Los casinos de Barry Lyndon. Primera parte.
Apostar con peluca y cara de no haber roto un plato. Esto va de casinos pero con la estética de Barry Lyndon, o sea, mesas de juego en salones del siglo XVIII iluminados con velas, gente con pelucas empolvadas apostando fortunas como si fuera lo más normal del mundo y perdiéndolas con la misma calma elegante; el “protagonista espiritual” sería Redmond Barry, un tipo que sube y baja socialmente a base de cartas, suerte y bastante cara dura, y lo curioso aquí es el contraste: todo parece refinado y silencioso… pero en realidad es el mismo vicio de siempre, solo que con mejores modales y ropa mucho más incómoda.
¿De qué trata esto? Pues esto no tiene ninguna pretensión, solo son prácticas creativas mías que me divierten de momento, (hasta que encuentre otra cosa que me divierta más).
Todo comenzó en un grupo de amigos en WhatssApp, para hacer bromas entre nosotros y reírnos un poco porque todos tenemos mucho sentido del humor; después las publiqué en Facebook, en un grupo del pueblo donde vivo, Alcàsser (Valencia), donde me conoce mucha gente y comenzaron a pedirme el aparecer ellos, así que comencé a meterme más en la IA y a reírme mucho, investigué como crear prompts por temática y aplicarlo a mis amigos y este es el resultado. Creo que he mejorado bastante y lo irás viendo según vaya publicando, esto solo es el principio.
Y que quede claro, nunca pongo a personajes famosos, nunca pongo a niños sin deseo explícito de sus padres, todas las personas que salen aquí es porque les divierte y les gusta, y, sí, veo todos los fallos, pero los dejo porque me hacen gracia.

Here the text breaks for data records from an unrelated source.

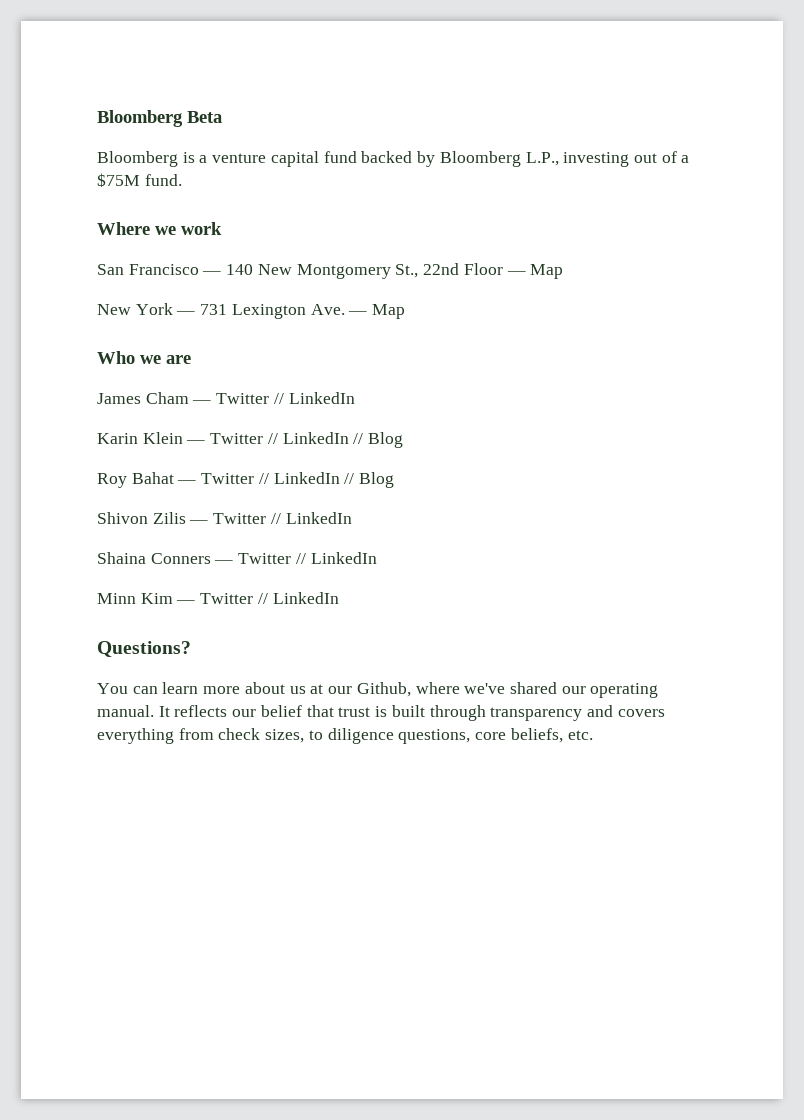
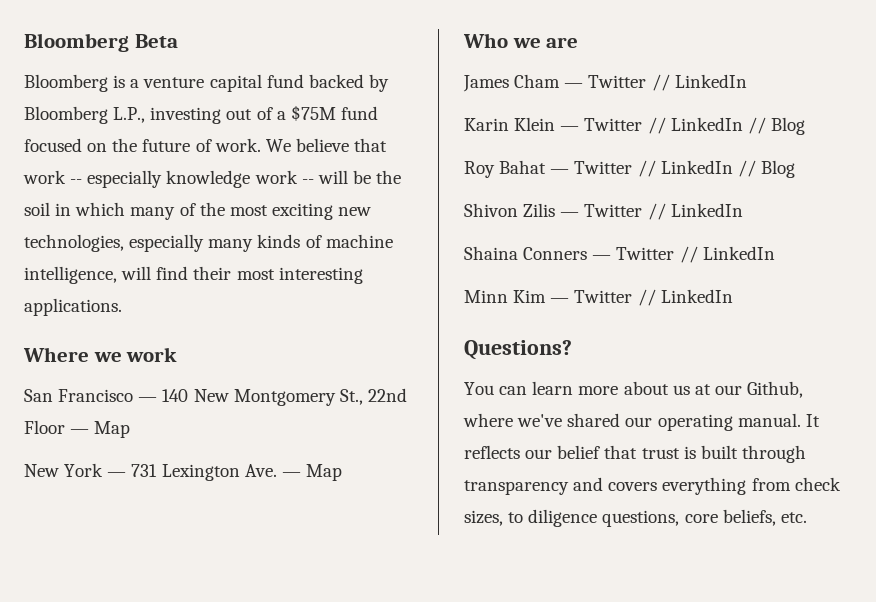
- Bloomberg is a venture capital fund backed by Bloomberg L.P., investing out of a $75M fund.
+ Bloomberg is a venture capital fund backed by Bloomberg L.P., investing out of a $75M fund focused on the future of work. We believe that work -- especially knowledge work -- will be the soil in which many of the most exciting new technologies, especially many kinds of machine intelligence, will find their most interesting applications.

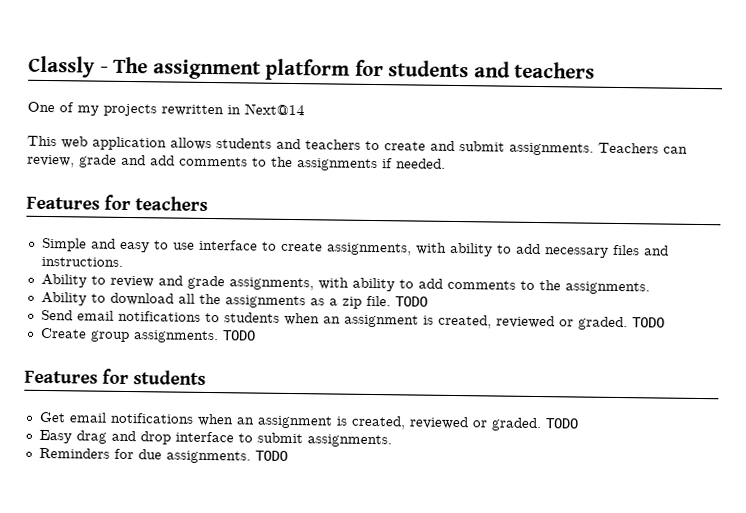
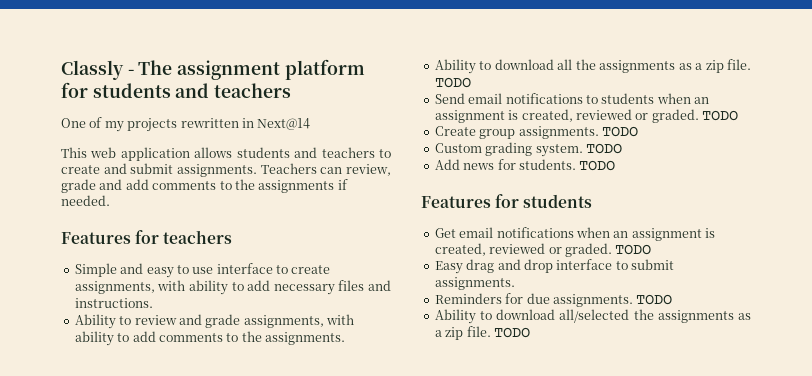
+ Custom grading system. TODO
+ Add news for students. TODO
+ Ability to download all/selected the assignments as a zip file. TODO

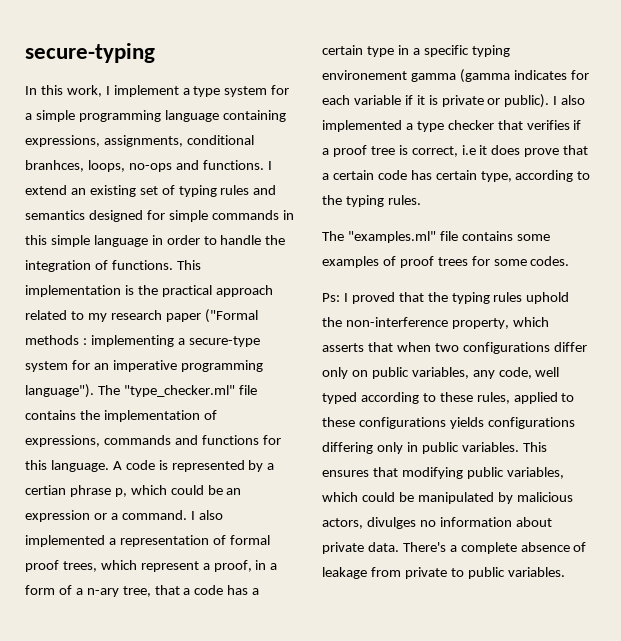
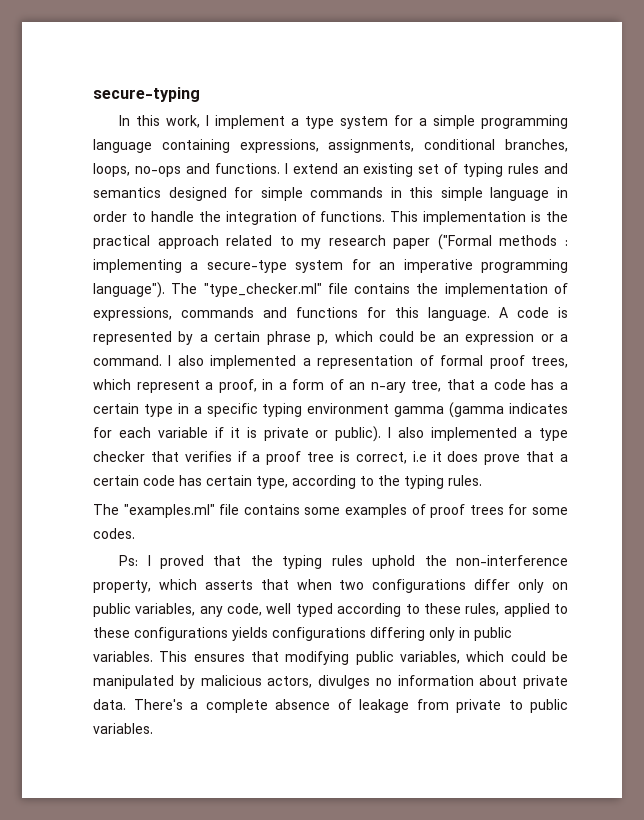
- In this work, I implement a type system for a simple programming language containing expressions, assignments, conditional branhces, loops, no-ops and functions.
+ In this work, I implement a type system for a simple programming language containing expressions, assignments, conditional branches, loops, no-ops and functions.
- A code is represented by a certian phrase p, which could be an expression or a command.
+ A code is represented by a certain phrase p, which could be an expression or a command.
- I also implemented a representation of formal proof trees, which represent a proof, in a form of a n-ary tree, that a code has a certain type in a specific typing environement gamma (gamma indicates for each variable if it is private or public).
+ I also implemented a representation of formal proof trees, which represent a proof, in a form of an n-ary tree, that a code has a certain type in a specific typing environment gamma (gamma indicates for each variable if it is private or public).

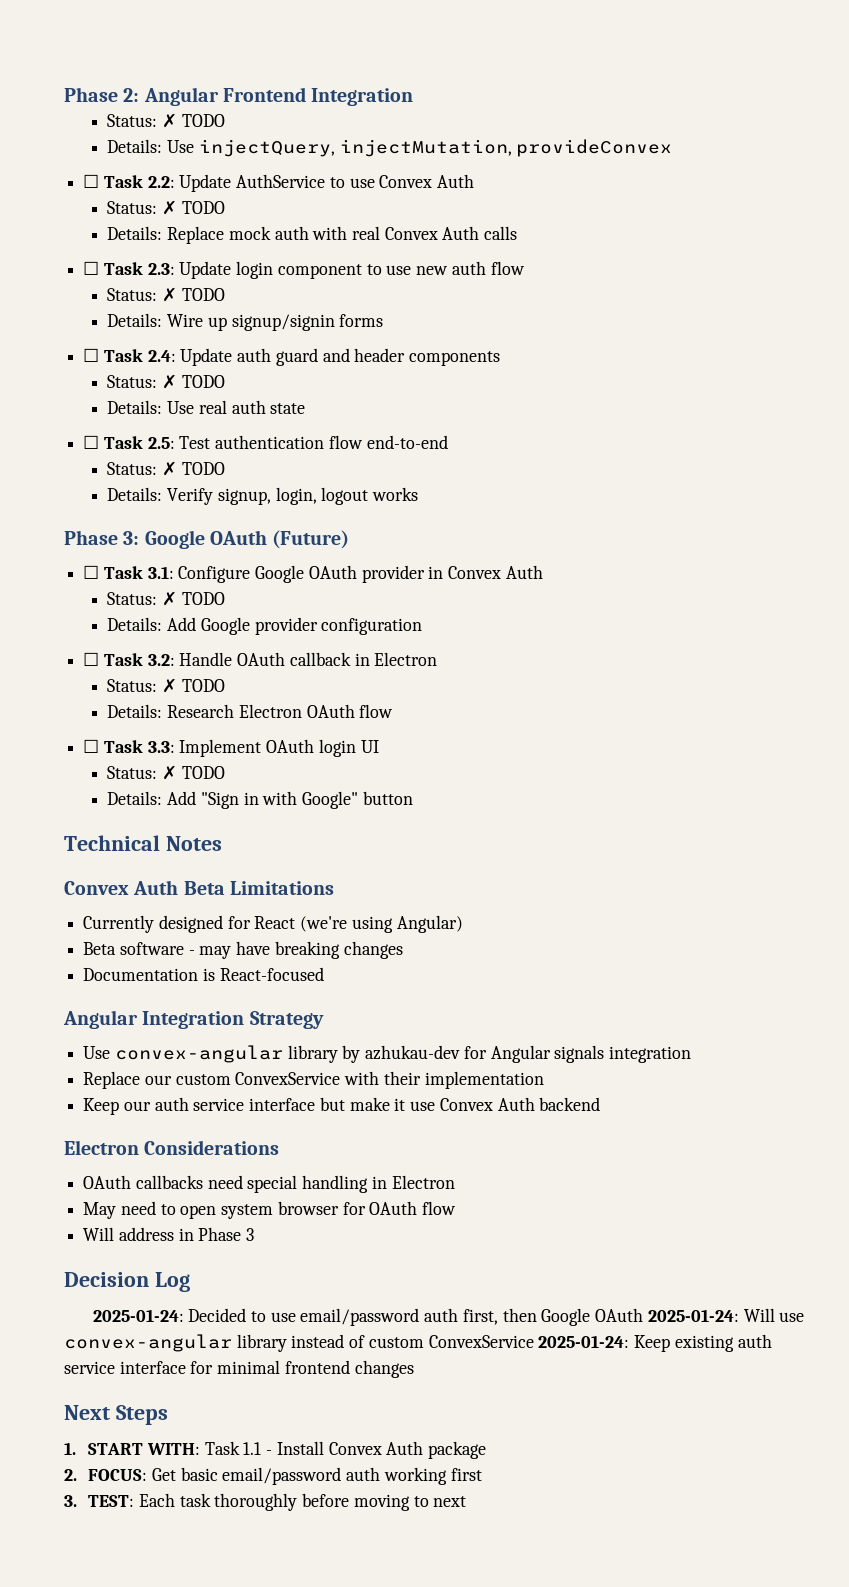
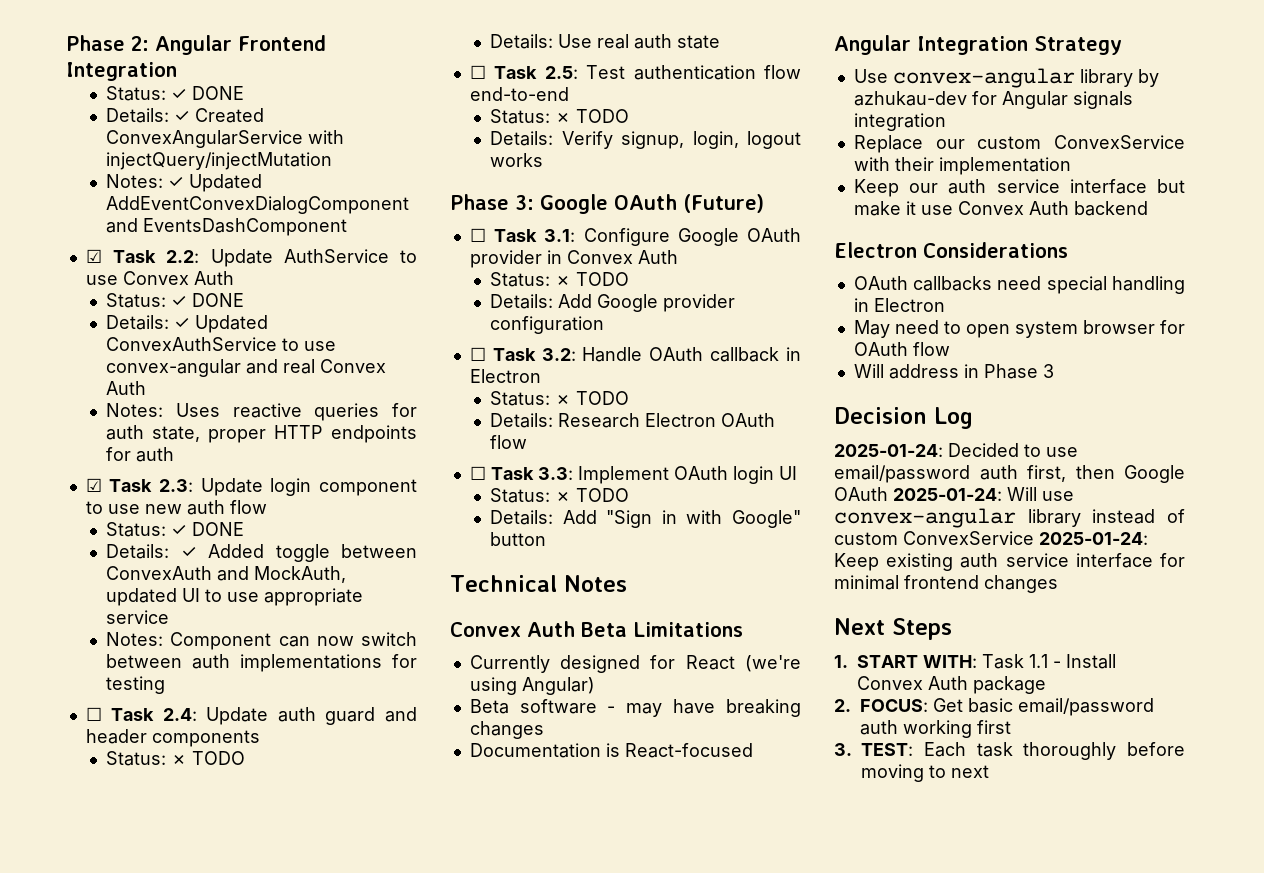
  Phase 2: Angular Frontend Integration
- Status: ✗ TODO
- Details: Use injectQuery, injectMutation, provideConvex
- ☐ Task 2.2: Update AuthService to use Convex Auth
- Status: ✗ TODO
- Details: Replace mock auth with real Convex Auth calls
- ☐ Task 2.3: Update login component to use new auth flow
- Status: ✗ TODO
- Details: Wire up signup/signin forms
+ Status: ✓ DONE
+ Details: ✓ Created ConvexAngularService with injectQuery/injectMutation
+ Notes: ✓ Updated AddEventConvexDialogComponent and EventsDashComponent
+ ☑ Task 2.2: Update AuthService to use Convex Auth
+ Status: ✓ DONE
+ Details: ✓ Updated ConvexAuthService to use convex-angular and real Convex Auth
+ Notes: Uses reactive queries for auth state, proper HTTP endpoints for auth
+ ☑ Task 2.3: Update login component to use new auth flow
+ Status: ✓ DONE
+ Details: ✓ Added toggle between ConvexAuth and MockAuth, updated UI to use appropriate service
+ Notes: Component can now switch between auth implementations for testing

En la Europa del siglo XVIII, la misma época en la que se ambienta Barry Lyndon, el juego era una parte bastante habitual de la vida social de la aristocracia: no había casinos como los de hoy llenos de luces, sino salones privados, clubes exclusivos y casas de juego donde nobles y aspirantes a serlo se reunían a apostar grandes sumas en cartas, dados o juegos como el faro; todo ocurría en ambientes elegantes, con velas, silencio tenso y modales impecables, aunque por dentro la cosa era igual de intensa que ahora, porque una mala racha podía arruinarte o una buena convertirte en alguien respetable, algo que encaja perfectamente con la trayectoria de Redmond Barry, donde el juego no era solo entretenimiento, sino una herramienta para escalar socialmente… o caer con estilo.